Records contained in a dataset
· · ·
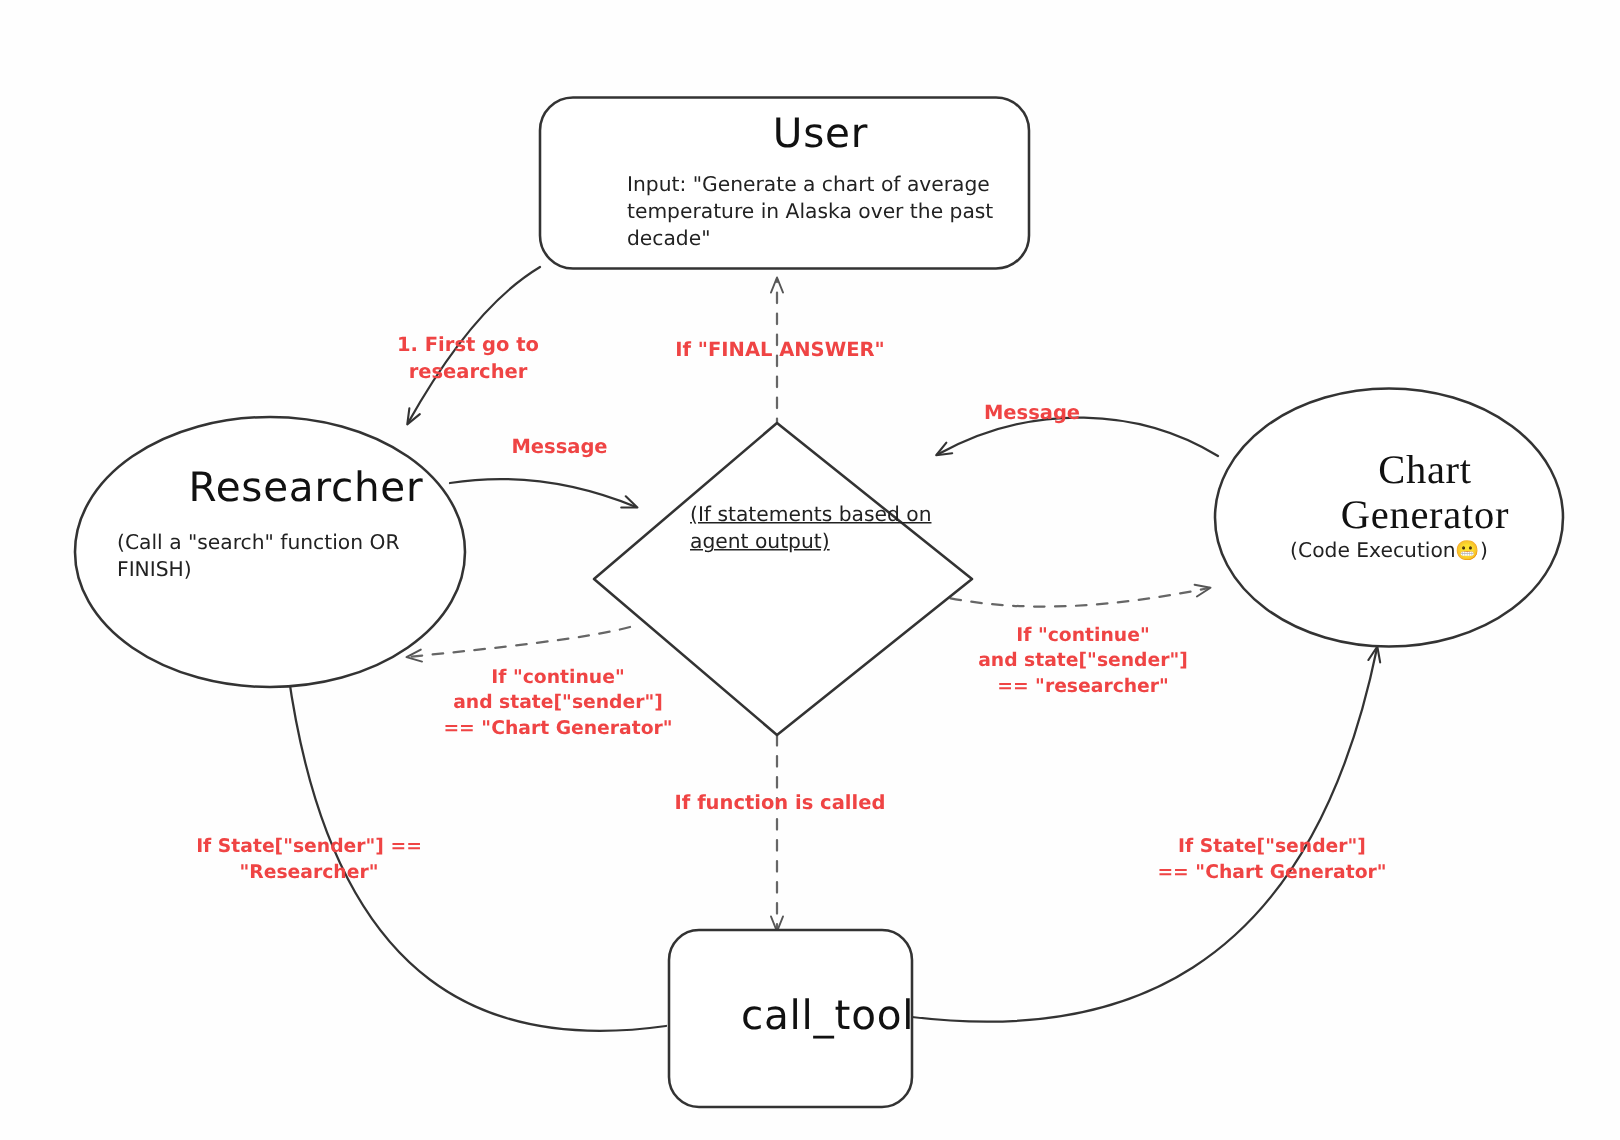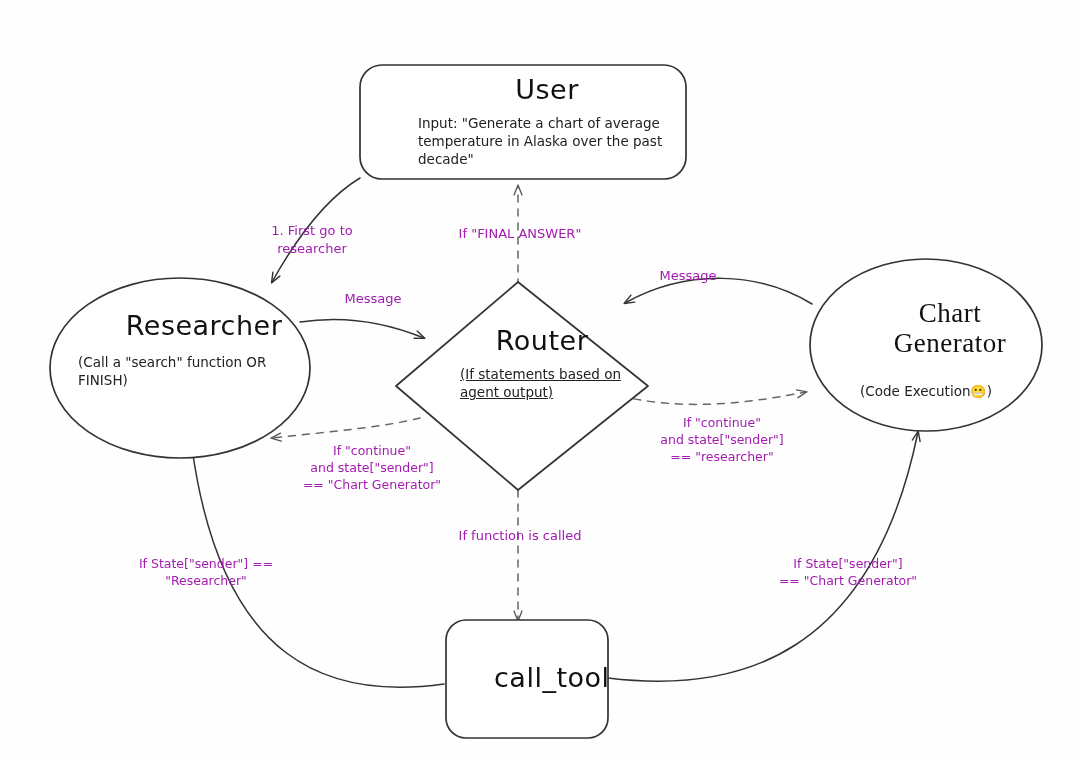--- a/index.html
+++ b/index.html
@@ -55,9 +55,10 @@
     position: absolute;
     font-size: 13px;
     line-height: 1.35;
-    color: #a21caf;
+    color: #ef4444;
     text-align: center;
     white-space: pre-line;
+    font-weight: bold;
   }
   .edge-label.small {
     font-size: 12.5px;

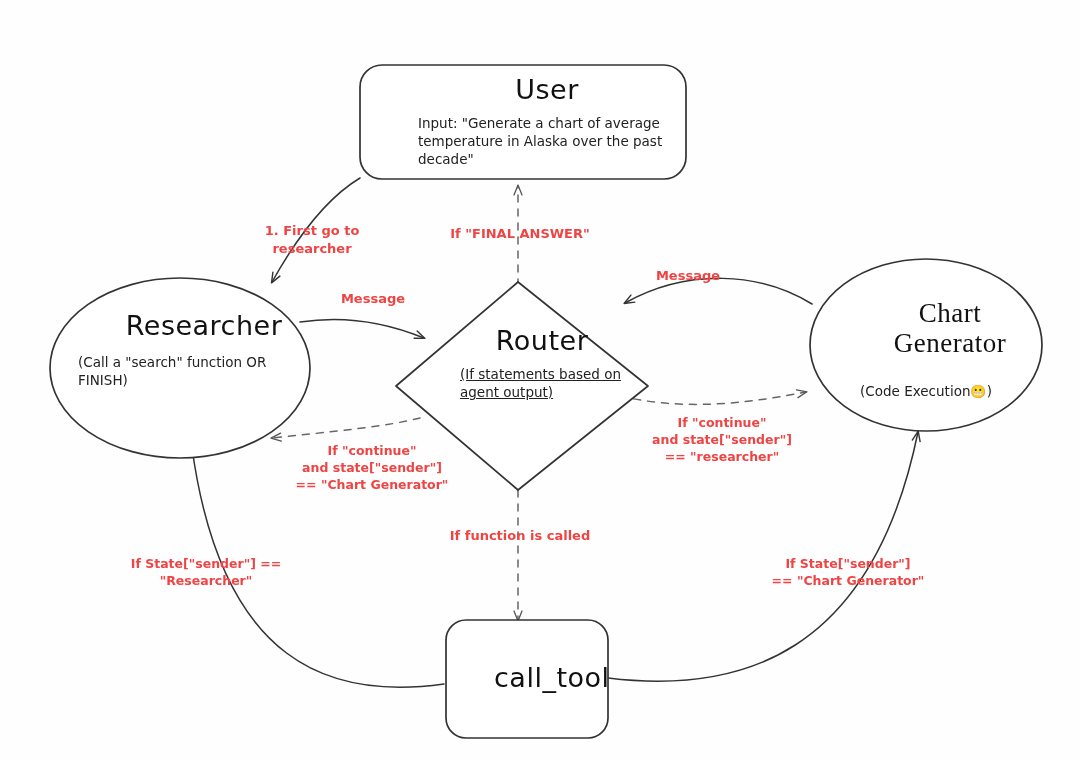--- a/index.html
+++ b/index.html
@@ -133,7 +133,6 @@
   </div>
 
   <div class="node-text" style="left:398px; top:325px; width:240px;">
-    <div class="node-title">Router</div>
     <div class="node-sub" style="text-align:left; padding-left:62px; margin-top:9px;text-decoration:underline;">(If statements
 based on agent
 output)</div>

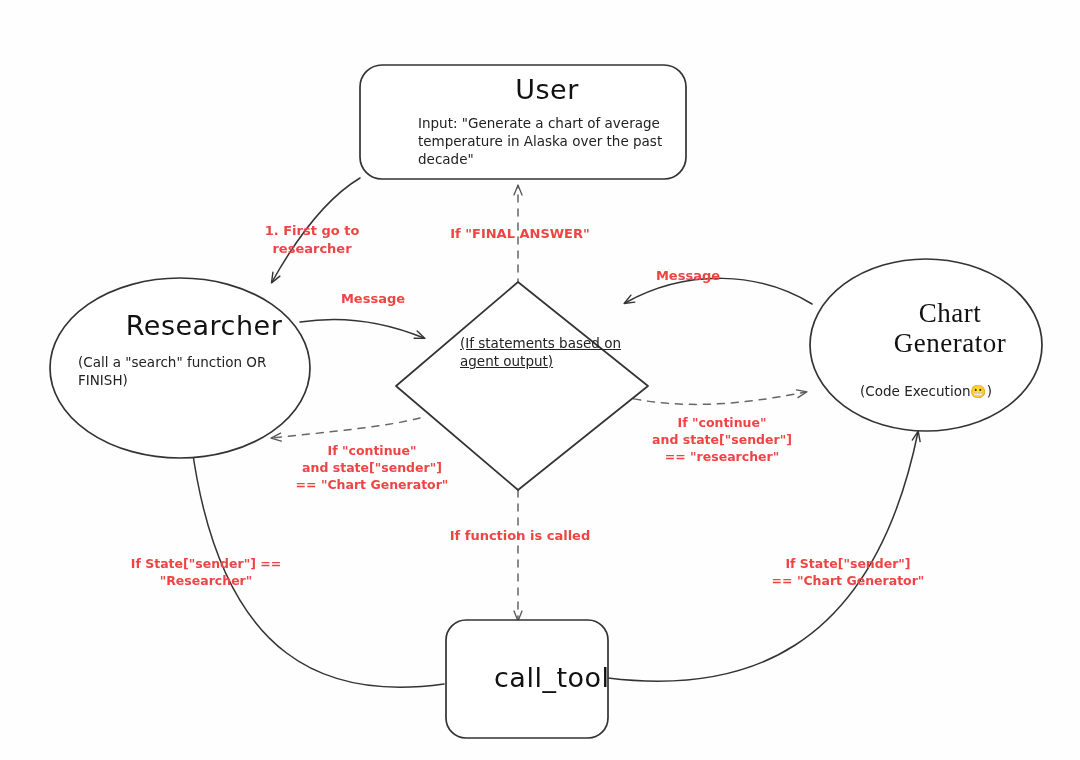--- a/index.html
+++ b/index.html
@@ -141,7 +141,7 @@
   <div class="node-text" style="left:810px; top:298px; width:232px;">
     <div class="node-title two-line" style="white-space:pre-line;">Chart
 Generator</div>
-    <div class="node-sub" style="margin-top:24px;"><span>(Code Execution</span><span class="emoji">😬</span><span>)</span></div>
+    <div class="node-sub" style="margin-top:0;"><span>(Code Execution</span><span class="emoji">😬</span><span>)</span></div>
   </div>
 
   <div class="node-text" style="left:446px; top:662px; width:148px;">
· · ·
What you will do: Copy every line from the entries that contains the word "left".

Result for this exercise:
   <div class="node-text" style="left:398px; top:325px; width:240px;">
     <div class="node-sub" style="text-align:left; padding-left:62px; margin-top:9px;text-decoration:underline;">(If statements
   <div class="node-text" style="left:810px; top:298px; width:232px;">
   <div class="node-text" style="left:446px; top:662px; width:148px;">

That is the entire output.